What is a balance sheet?
A balance sheet is a document that summarises a company’s finances. It will include its assets, liabilities and shareholder equity.
Investors will look at a balance sheet in conjunction with the rest of a company's financial statement in order to get a picture of its finances. In turn, that information can be used to guide investment decisions.
A healthy balance sheet might be a positive sign for investors and lead them to put money into a company. Conversely, a balance sheet that shows a business has bad finances could mean investors want to sell their shares in that firm or not invest in it at all.
Understanding a balance sheet
Balance sheets aren’t tricky to understand but you do need to know a few financial concepts in order to do so. Those are assets, liabilities and shareholder equity.
What are assets?
Assets are things that companies own. A company might hold cash , real estate and stocks. All of these things would be considered assets.
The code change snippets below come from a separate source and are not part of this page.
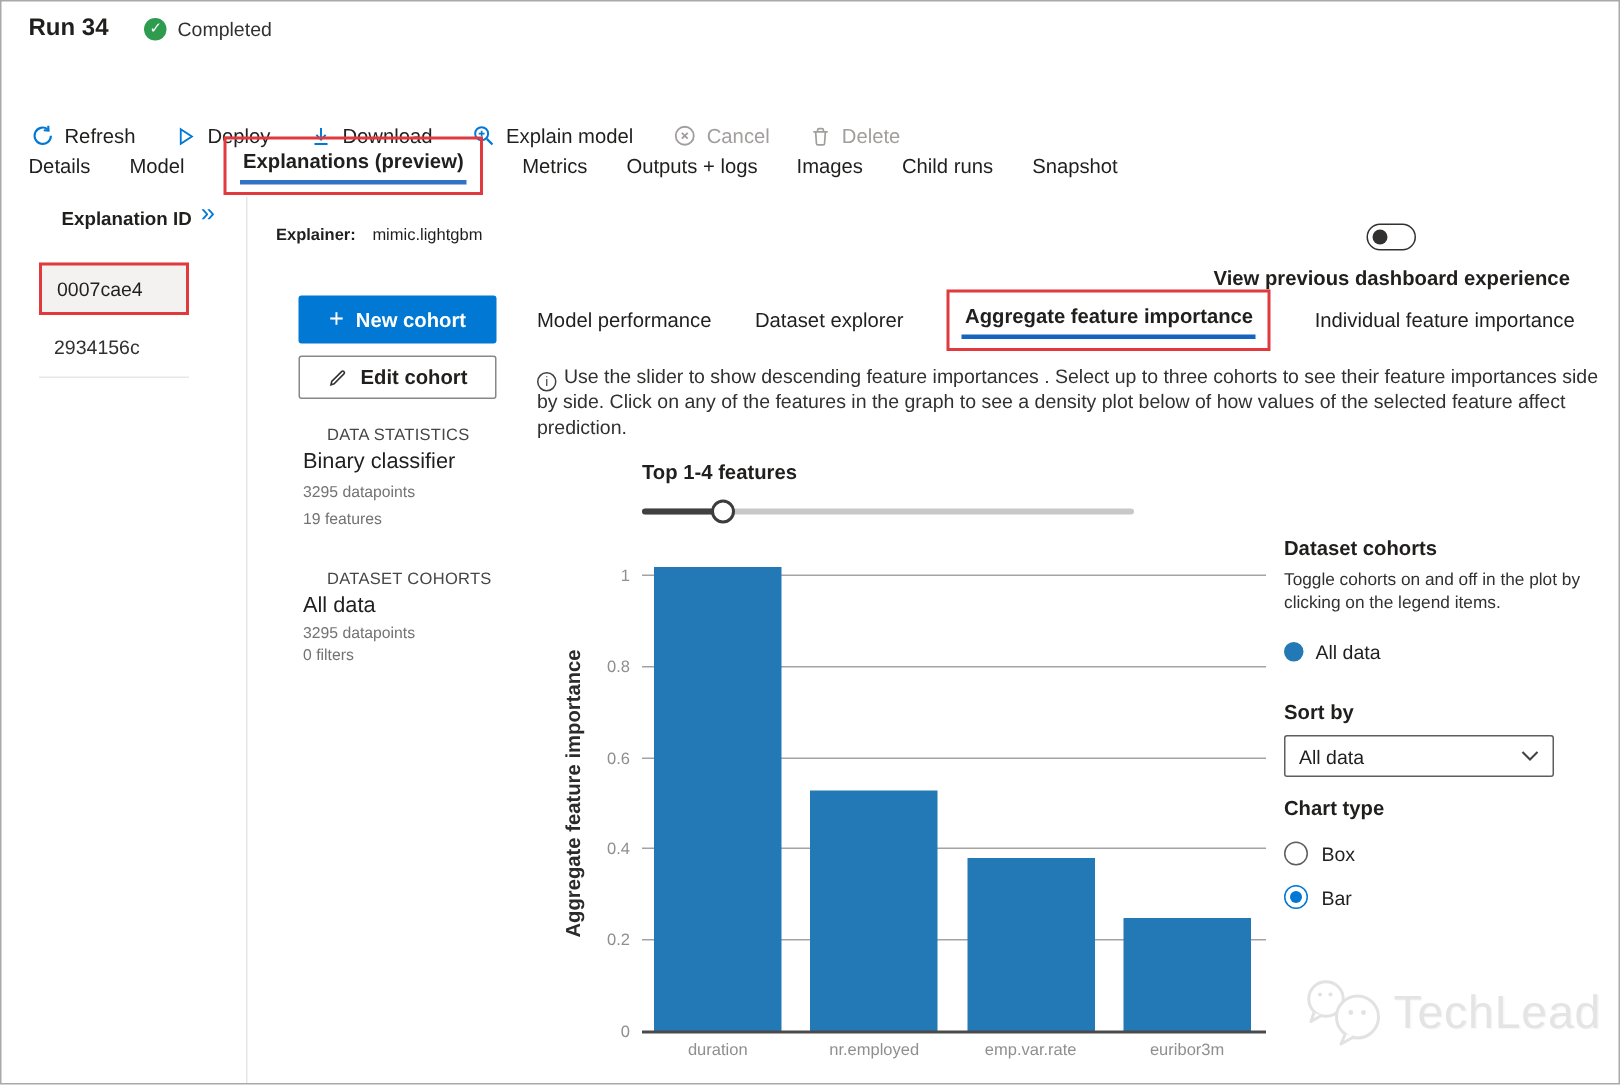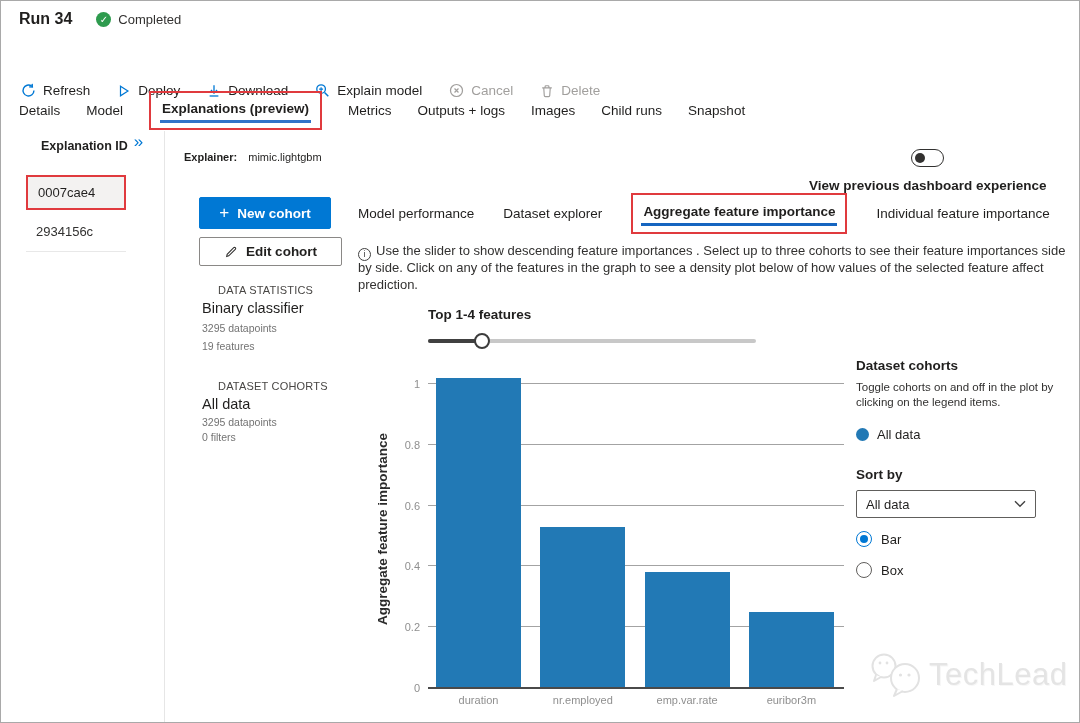--- a/index.html
+++ b/index.html
@@ -40,21 +40,21 @@
   .explainer { position:absolute; left:183px; top:150px; font-size:11px; }
   .explainer b { font-weight:700; margin-right:8px; }
   .toggle-row { position:absolute; left:808px; top:148px; display:flex; align-items:center; gap:11px;flex-direction:column; }
   .toggle-pill { width:33px; height:18px; border:1.5px solid #323130; border-radius:10px; position:relative; cursor:pointer; background:#fff; }
   .toggle-knob { position:absolute; left:3px; top:2.5px; width:10px; height:10px; border-radius:50%; background:#323130; }
   .toggle-label { font-size:13.5px; font-weight:600; color:#201f1e; }
 
   
   .btn-new { position:absolute; left:198px; top:196px; width:132px; height:32px; background:#0078d4; border:1px solid #0078d4; border-radius:2px; color:#fff; font-size:13.5px; font-weight:700; display:flex; align-items:center; justify-content:center; gap:8px; cursor:pointer; }
   .btn-new .plus { font-size:17px; font-weight:400; }
-  .btn-edit { position:absolute; left:198px; top:236px; width:143px; height:29px; background:#fff; border:1px solid #8a8886; border-radius:2px; color:#201f1e; font-size:13.5px; font-weight:700; display:flex; align-items:center; justify-content:center; gap:8px; cursor:pointer; }
+  .btn-edit { position:absolute; left:198px; top:236px; width:132px; height:29px; background:#fff; border:1px solid #8a8886; border-radius:2px; color:#201f1e; font-size:13.5px; font-weight:700; display:flex; align-items:center; justify-content:center; gap:8px; cursor:pointer; }
 
   
   .subtabs { position:absolute; left:357px; top:192px; display:flex; align-items:center; gap:29px; }
   .subtab { font-size:13.5px; color:#201f1e; cursor:pointer; }
   .subtab-active-box { position:relative; border:2px solid #e03a3e; padding:7px 10px 12px 10px; }
   .subtab-active-box .subtab { font-weight:700; }
   .subtab-underline { position:absolute; left:8px; right:8px; bottom:6px; height:3px; background:#1565c0; }
 
   
   .info { position:absolute; left:357px; top:241px; width:712px; font-size:13px; line-height:17px; color:#323130; }
@@ -287,27 +287,28 @@
     </div>
     <div class="sortby-label">Sort by</div>
     <div class="select-box">
       <span>All data</span>
       <span style="display:flex;">
           <svg width="12" height="8" viewBox="0 0 12 8">
             <path d="M1 1.3 L6 6.3 L11 1.3" fill="none" stroke="#424242" stroke-width="1.4"></path>
           </svg>
         </span>
     </div>
+    <div class="charttype-label">Chart type</div>
+    <div class="radio-row" style="margin-top:15px">
+      <span class="radio"></span>
+      <span class="radio-label">Box</span>
+    </div>
     <div class="radio-row">
       <span class="radio on"></span>
       <span class="radio-label">Bar</span>
-    </div>
-    <div class="radio-row" style="margin-top:15px">
-      <span class="radio"></span>
-      <span class="radio-label">Box</span>
     </div>
   </div>
 
   <div class="watermark">
     <span style="display:flex;">
         <svg width="58" height="48" viewBox="0 0 58 48">
       <circle cx="17" cy="15" r="11.5" fill="#fff" stroke="#e2e2e2" stroke-width="2"></circle>
       <circle cx="13" cy="12" r="1.4" fill="#e2e2e2"></circle>
           <circle cx="20" cy="12" r="1.4" fill="#e2e2e2"></circle>
       <path d="M9 24 L7 30 L14 26" fill="#fff" stroke="#e2e2e2" stroke-width="2" stroke-linejoin="round"></path>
When you look at a balance sheet, you’ll often see a company’s assets ordered according to their liquidity. In a financial context, liquidity refers to how easily an asset can be exchanged for cash.
Knowing how liquid a company’s assets are is important because it will need to pay its liabilities with cash. So if a company has to pay off a lot of liabilities in the short-term, it will need assets that it can easily convert into money.
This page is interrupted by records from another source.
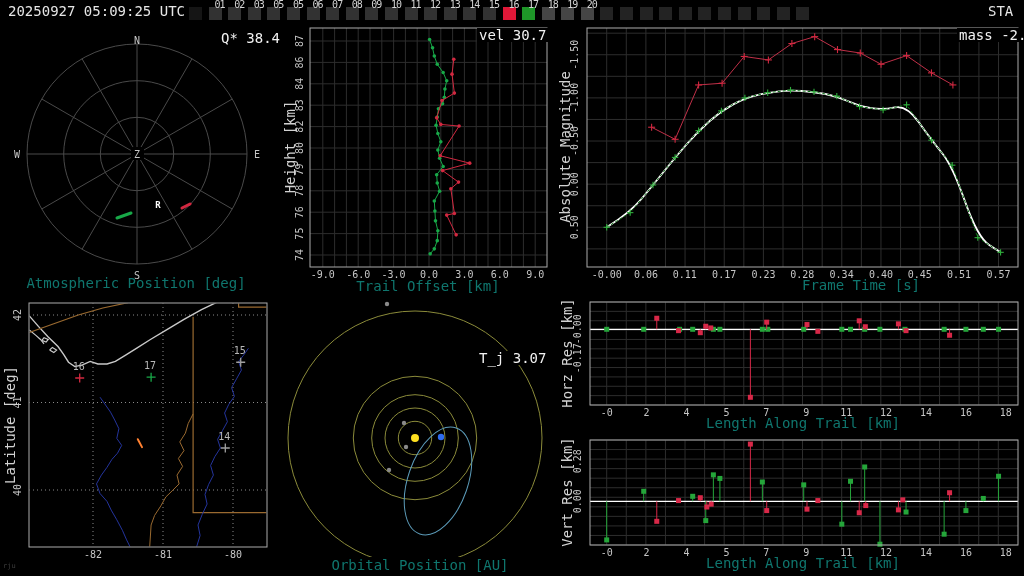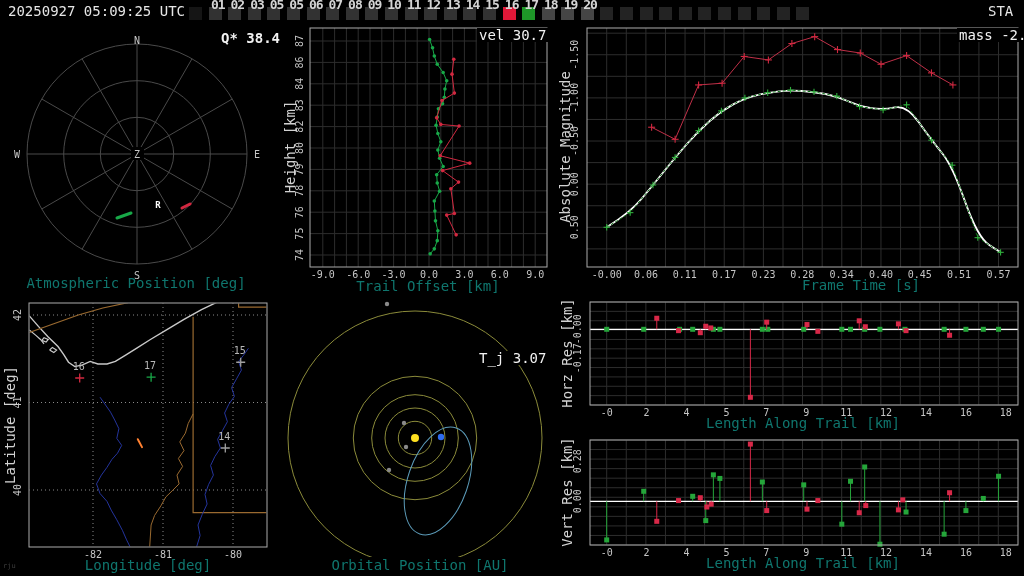--- a/index.html
+++ b/index.html
@@ -6,22 +6,22 @@
   #screen{position:relative;width:1024px;height:576px;background:#000;overflow:hidden;
           font-family:"DejaVu Sans Mono","Liberation Mono",monospace;color:#ddd;}
   .abs{position:absolute;white-space:pre;}
   .t14{font-size:14px;line-height:16px;color:#e6e6e6;}
   .title{font-size:14px;line-height:15px;color:#0f766e;text-align:center;}
   .ovl{font-size:14px;line-height:14px;color:#f2f2f2;background:#000;padding:0 2px;}
   .vlab{transform:rotate(-90deg);text-align:center;font-size:14px;color:#d2d2d2;}
   .wm{font-size:7px;color:#3c3c3c;}
   #frame-strip{position:absolute;left:189px;top:7px;display:flex;gap:6.6px;}
   .fcell{position:relative;width:13px;height:13px;flex:0 0 13px;}
-  .fcell .lbl{position:absolute;top:-6px;right:-3px;font-size:13px;line-height:7px;
-              color:#d4d4d4;letter-spacing:-1px;font-weight:bold;}
+  .fcell .lbl{position:absolute;top:-6px;right:-3px;font-size:10px;line-height:7px;
+              color:#d4d4d4;letter-spacing:-1px;}
   .st-blank{background:#151515;}
   .st-idle{background:#323232;}
   .st-red{background:#e01838;}
   .st-green{background:#1e9628;}
   .st-ready{background:#454545;}
   .st-off{background:#232323;}
   svg text{font-family:"DejaVu Sans Mono","Liberation Mono",monospace;}
   .tick{font-size:10px;fill:#c6c6c6;}
   .stn{font-size:10px;fill:#b8b8b8;}
 </style>
@@ -612,32 +612,31 @@
         <text x="846.1700000000001" y="556" class="tick" text-anchor="middle">11</text>
         <text x="886.0091" y="556" class="tick" text-anchor="middle">12</text>
         <text x="926.0659" y="556" class="tick" text-anchor="middle">14</text>
         <text x="965.905" y="556" class="tick" text-anchor="middle">16</text>
         <text x="1005.7441" y="556" class="tick" text-anchor="middle">18</text>
         <text x="581" y="461.26" class="tick" text-anchor="middle" transform="rotate(-90 581 461.26)">0.28</text>
         <text x="581" y="501.3" class="tick" text-anchor="middle" transform="rotate(-90 581 501.3)">0.00</text>
       </g>
   </svg>
 
-  <span class="abs ovl" style="left:219px;top:31px;font-weight:bold;">Q* 38.4</span>
+  <span class="abs ovl" style="left:219px;top:31px;">Q* 38.4</span>
   <div class="abs title" style="left:16px;top:276px;width:240px;">Atmospheric Position [deg]</div>
 
   <span class="abs ovl" style="left:477px;top:28px;">vel 30.7</span>
   <div class="abs title" style="left:308px;top:279px;width:240px;">Trail Offset [km]</div>
   <div class="abs vlab" style="left:190px;top:139px;width:200px;">Height [km]</div>
 
   <span class="abs ovl" style="left:957px;top:28px;">mass -2.93</span>
   <div class="abs title" style="left:680px;top:278px;width:240px;text-align:right;">Frame Time [s]</div>
   <div class="abs vlab" style="left:465px;top:139px;width:200px;">Absolute Magnitude</div>
 
-  <div class="abs title" style="left:28px;top:558px;width:240px;">Longitude [deg]</div>
   <div class="abs vlab" style="left:-90px;top:417px;width:200px;">Latitude [deg]</div>
 
   <span class="abs ovl" style="left:477px;top:303px;margin-top:48px;">T_j 3.07</span>
   <div class="abs title" style="left:280px;top:558px;width:280px;">Orbital Position [AU]</div>
 
   <div class="abs title" style="left:653px;top:416px;width:300px;">Length Along Trail [km]</div>
   <div class="abs vlab" style="left:467px;top:345px;width:200px;">Horz Res [km]</div>
 
   <div class="abs title" style="left:653px;top:556px;width:300px;">Length Along Trail [km]</div>
   <div class="abs vlab" style="left:467px;top:484px;width:200px;">Vert Res [km]</div>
Because of this, balance sheets will often divide assets into two categories — current assets and non-current assets.
Current assets are things that you can expect to be converted into cash in under a year, like cash or stocks.
Non-current assets are things that are more likely to take over a year to be converted into cash, like large real estate holdings or machinery.
What are liabilities?
Liabilities are the debts that a company has. For example, if a firm borrows money from a bank, that loan is listed as a liability on its balance sheet.
Like assets, liabilities are often arranged into two categories — current liabilities and long-term liabilities.
As the name suggests, current liabilities are shorter-term cash payments that a company will have to make. For example, if you have a loan that needs to be paid within a year, that would be a short-term liability.
Long-term liabilities are the opposite. They’re payments that a company will have to make in over a year’s time.
What is shareholder equity?
Shareholder equity is the cash value that remains when you subtract a company’s liabilities from its assets.
Shareholder equity matters because it is a good indication as to how strong a company’s finances are.
If a company has negative shareholder equity, it means it does not have the assets to meet its liabilities. Such a company could risk going insolvent and leave its shareholders with nothing.
How are balance sheets useful for investors?
Balance sheets provide a snapshot into a company’s finances and can give investors an approximate idea of how a business is performing. That can help them make better investment decisions.
Still, like most pieces of financial information, the balance sheet should be looked at in conjunction with other data because it only captures part of a company’s story. Moreover, companies have been known to play with the data they put into their balance sheets to make them look more favourable — so look out!